上手い具合に飼いならされているな
「アルベルク様、少しお時間をよろしいでしょうか」
私はお茶を全員に配ってから、そう話を切り出した。
シリルが美味しそうといいつつお茶のカップに手を伸ばしたまま固まった。けれどすぐに、アルベルクの方をじーっと見るシリル。
何も言わないが視線で何かを訴えかけているようだった。その視線にアルベルクは気づいたようだが、ちらちらとカタリーナの方を彼は見る。
つまりアルベルクは、今はカタリーナと一緒にお茶する時間だけれど、フルールに誘われちゃったよ、俺、もてもてだなー……すみません、今のは冗談です、カタリーナ様一筋です、といった風に私には見えた。
そこでふっとカタリーナが頬笑み、
「いいわ、可愛いフルールのお願いですもの」
「はい、分かりましたカタリーナ様。それではアルベルク様を借りていきますね」
そう言って私はアルベルクと腕を組むように連れて行こうとすると、シリルがあっと声を上げた。
何でだろうなと思って立ち止まり振り返ると、何処となくシリルが涙目になって、
「そ、それは恋人同士が腕を組んでいるように見えるから止めて……」
「え? あ、はい。そうですよね、カタリーナ様の恋人をとっているように見えますものね。私が浅慮でした。服を引っ張りますね」
そして私はアルベルクの手首付近の服の袖を掴み引っ張る。
そこで私は気づいた。このアルベルクが、ふっと嘲笑うかのような笑みを浮かべシリルを見たのを。だが、何でだろうなと私は思っただけだった。

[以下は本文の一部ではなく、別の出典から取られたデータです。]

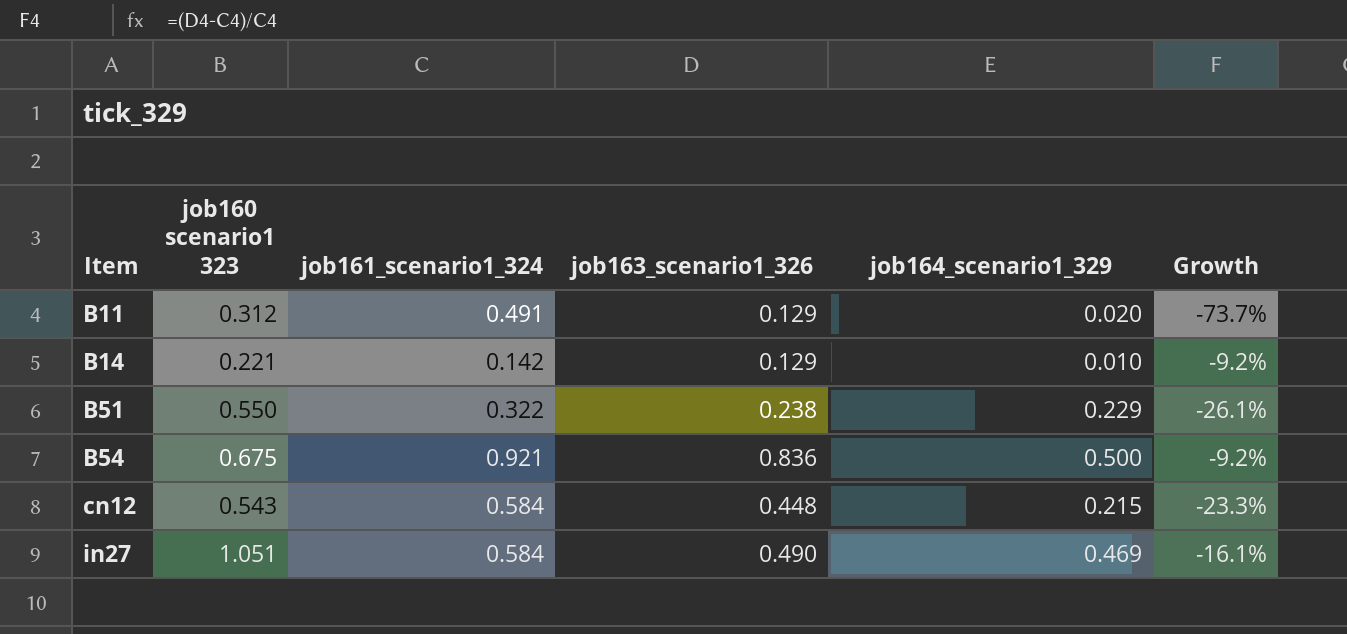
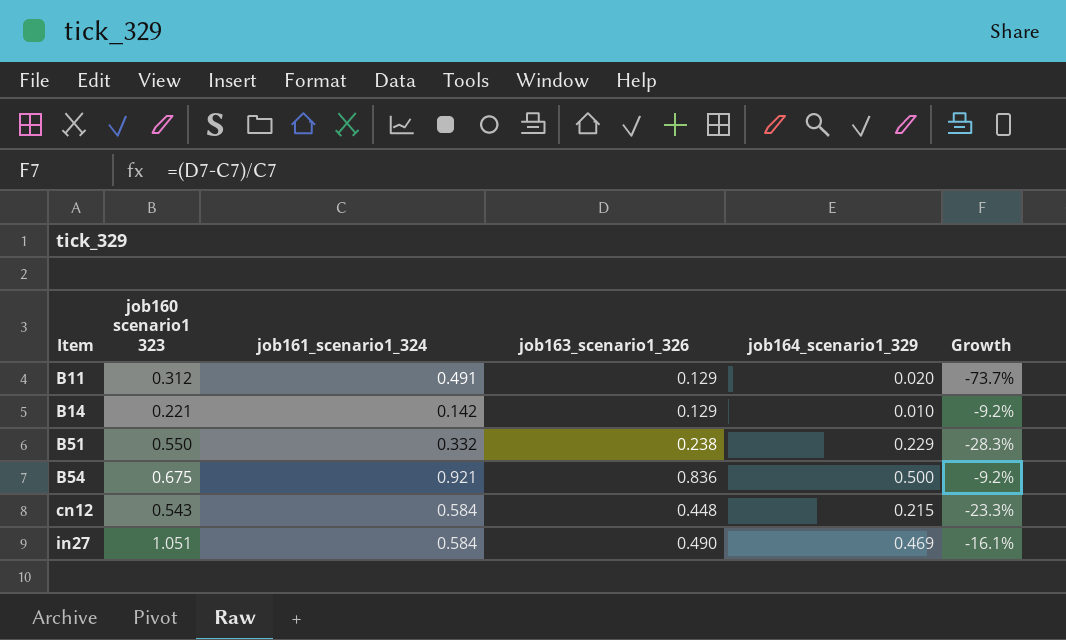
B51 | job161_scenario1_324: 0.322 -> 0.332
B51 | Growth: -26.1% -> -28.3%

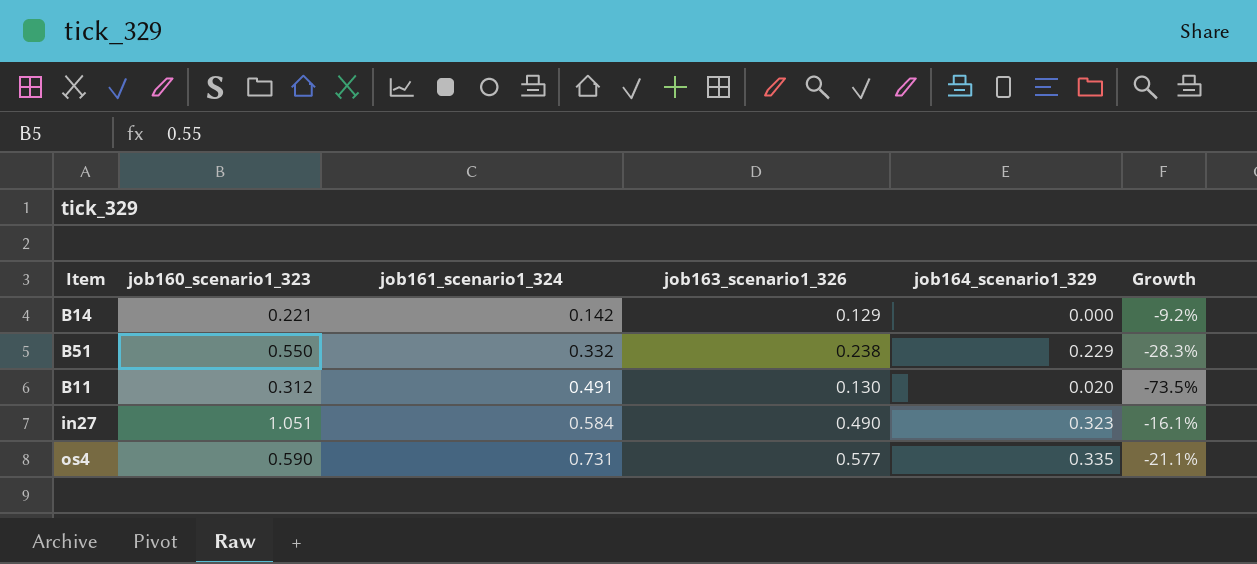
row order: Item ascending -> job161_scenario1_324 ascending
column name: job160 scenario1 323 -> job160_scenario1_323
row B54: 0.675 | 0.921 | 0.836 | 0.500 | -9.2% -> none
row cn12: 0.543 | 0.584 | 0.448 | 0.215 | -23.3% -> none
B14 | job164_scenario1_329: 0.010 -> 0.000
B11 | job163_scenario1_326: 0.129 -> 0.130
B11 | Growth: -73.7% -> -73.5%
in27 | job164_scenario1_329: 0.469 -> 0.323
row os4: none -> 0.590 | 0.731 | 0.577 | 0.335 | -21.1%

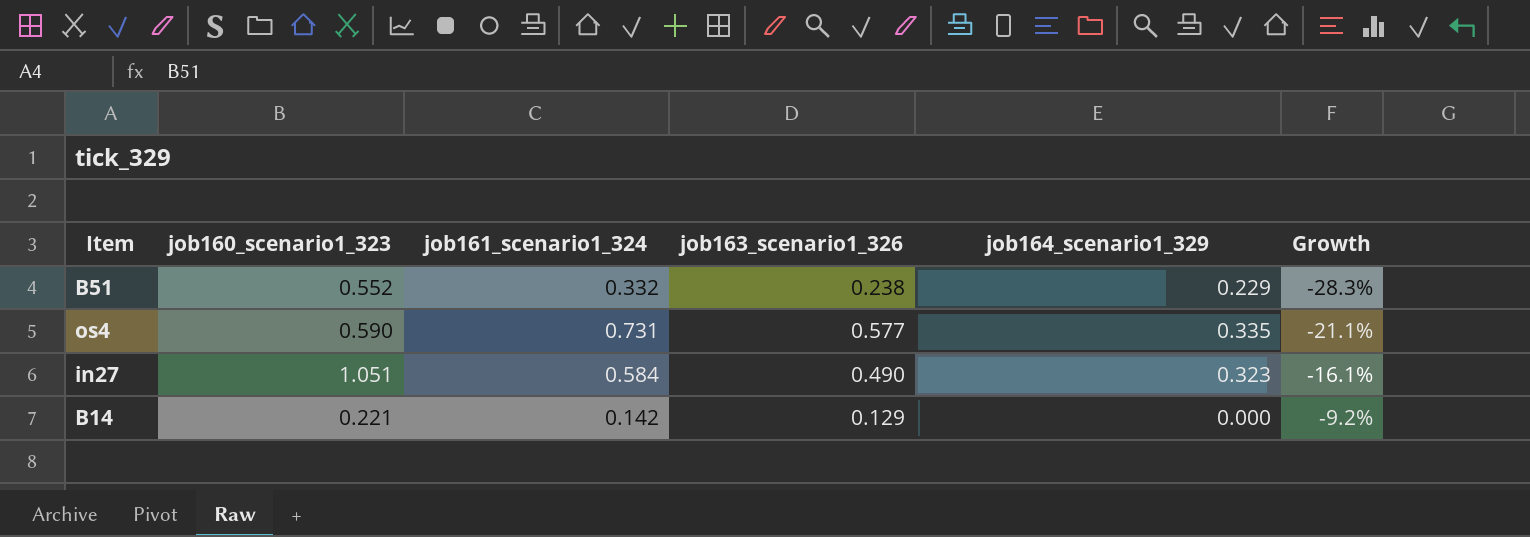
row order: job161_scenario1_324 ascending -> Growth ascending
row B11: 0.312 | 0.491 | 0.130 | 0.020 | -73.5% -> none
B51 | job160_scenario1_323: 0.550 -> 0.552

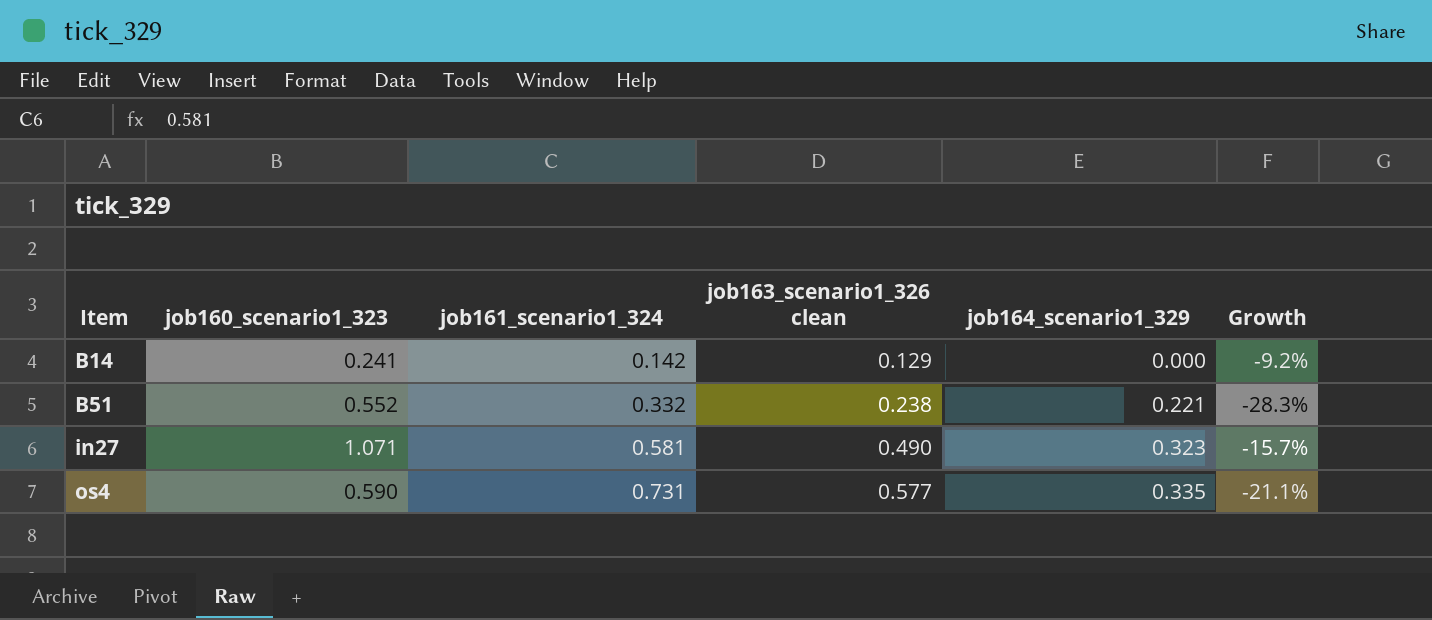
row order: Growth ascending -> Item ascending
column name: job163_scenario1_326 -> job163_scenario1_326 clean
B14 | job160_scenario1_323: 0.221 -> 0.241
B51 | job164_scenario1_329: 0.229 -> 0.221
in27 | job160_scenario1_323: 1.051 -> 1.071
in27 | job161_scenario1_324: 0.584 -> 0.581
in27 | Growth: -16.1% -> -15.7%

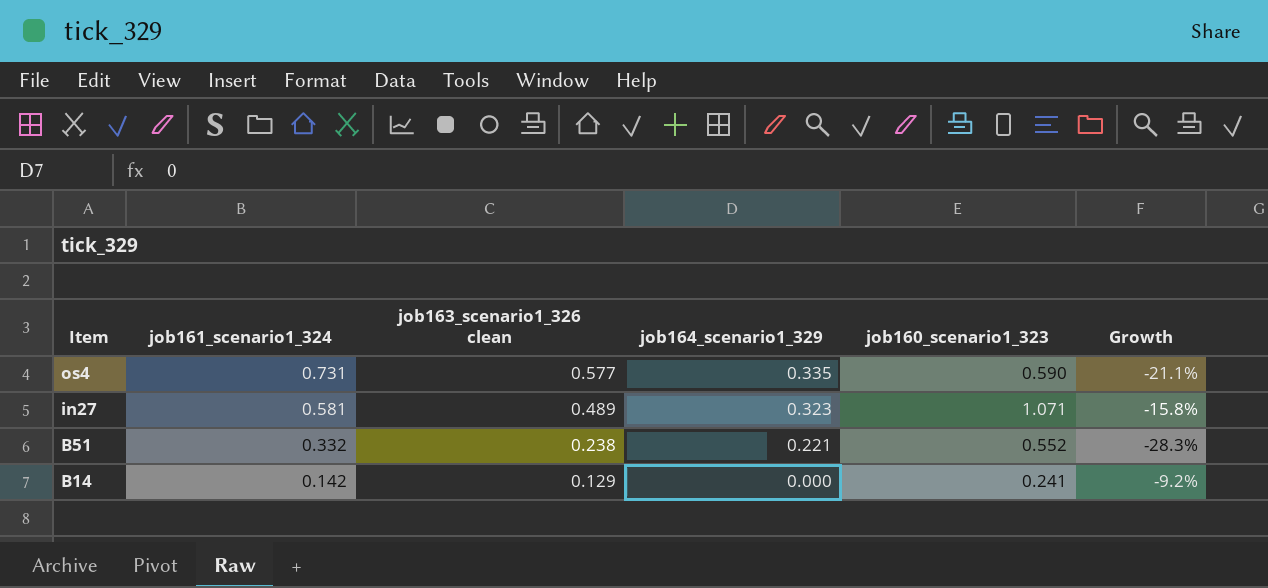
row order: Item ascending -> Item descending
column job160_scenario1_323 | position: 2 -> 5
in27 | job163_scenario1_326 clean: 0.490 -> 0.489
in27 | Growth: -15.7% -> -15.8%

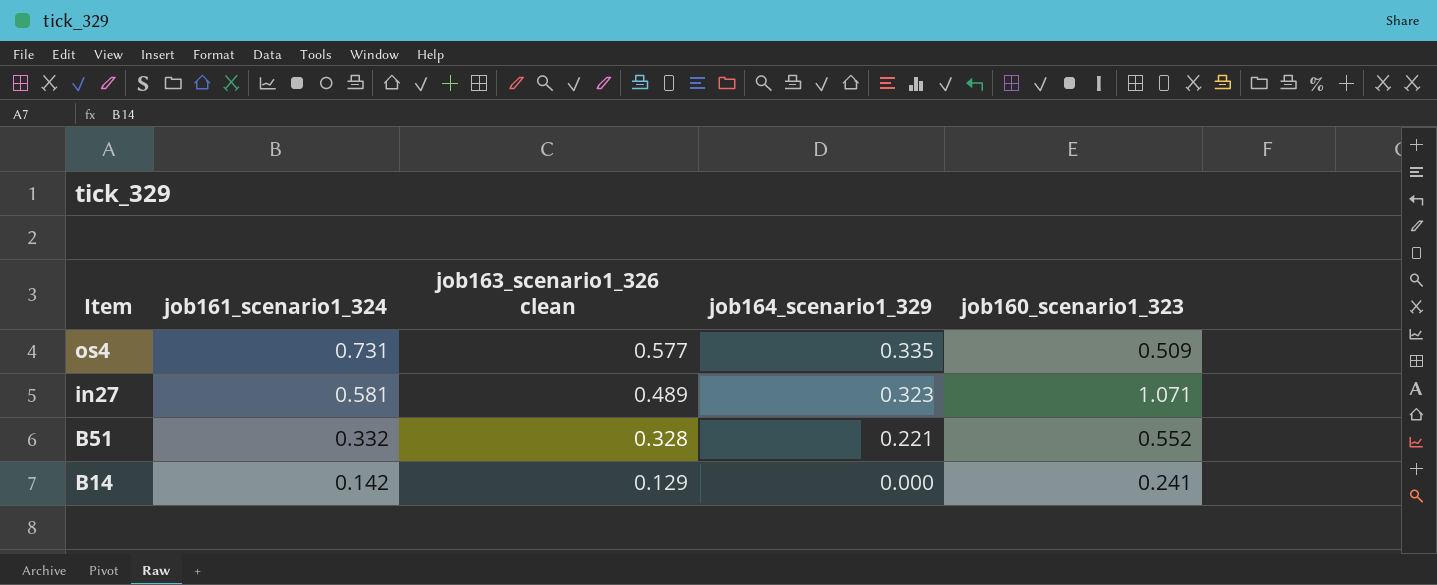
column Growth | formula: ([job163_scenario1_326 clean] - [job161_scenario1_324]) / [job161_scenario1_324] -> none
os4 | job160_scenario1_323: 0.590 -> 0.509
B51 | job163_scenario1_326 clean: 0.238 -> 0.328

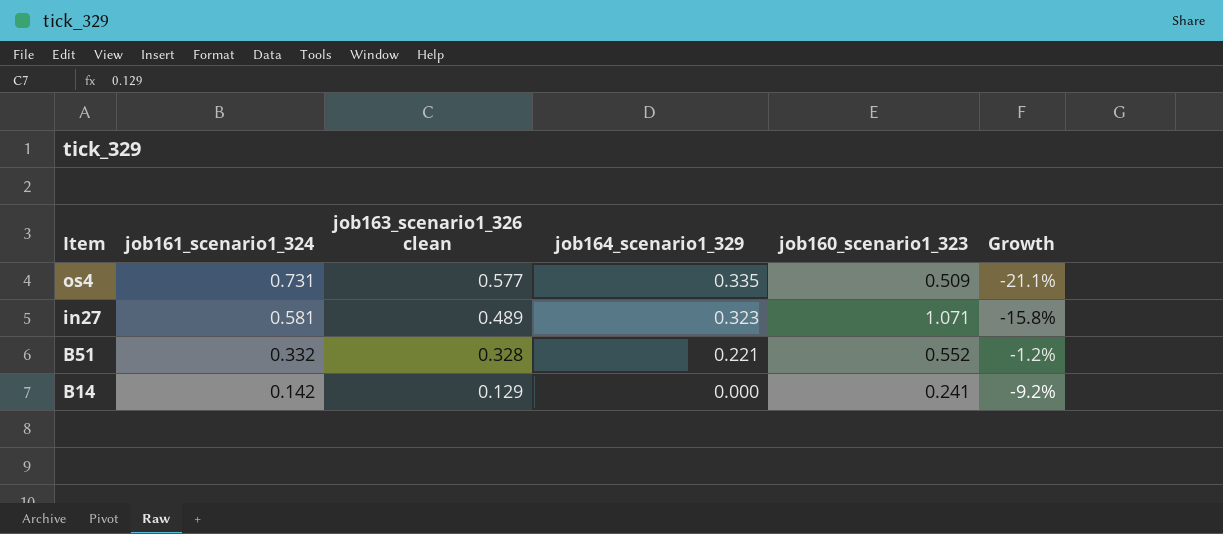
column Growth | formula: none -> ([job163_scenario1_326 clean] - [job161_scenario1_324]) / [job161_scenario1_324]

だって、この前の報酬という話を私は聞きたかったからだ。
だがこのアルベルクとシリルは、正確にシリルだけがアルベルクを睨みつけている。
するとカタリーナが珍しくシリルに微笑み、
「シリル、二人っきりでお話しましょう? 何か困った事があるなら相談に乗るし手助けしてあげてもいいわよ?」
「カタリーナの手助け……そうだね、カタリーナもこう見えても女の子だし、アルベルクよりは役に立つか」
「こう見えても女の子?」
ふふっと楽しそうに微笑みながら、何処からともなく取り出した水色の扇子で口元を隠して笑っうカタリーナだが、そうするとその瞳が強調される。
つまり、凄く冷たい目でシリルを見るカタリーナの瞳が。
けれどシリルはシリルでそれを見慣れているのか、適当に受け流しているようだった。どうしようと私が思っているとそこでカタリーナが、
「私もシリルと色々とお話ししなければならない事が分かったから、フルール、早くお話しに行ってらっしゃい」
「は、はい……では行きましょう、アルベルク様」
私がそうアルベルクに言うとそこで金縛りにあったかのように凍りついていたアルベルクがああと頷いた。
カタリーナの様子を見て動けなくなっていたらしい。
上手い具合に飼いならされているなと私は思いながらその部屋を後にしたのだった。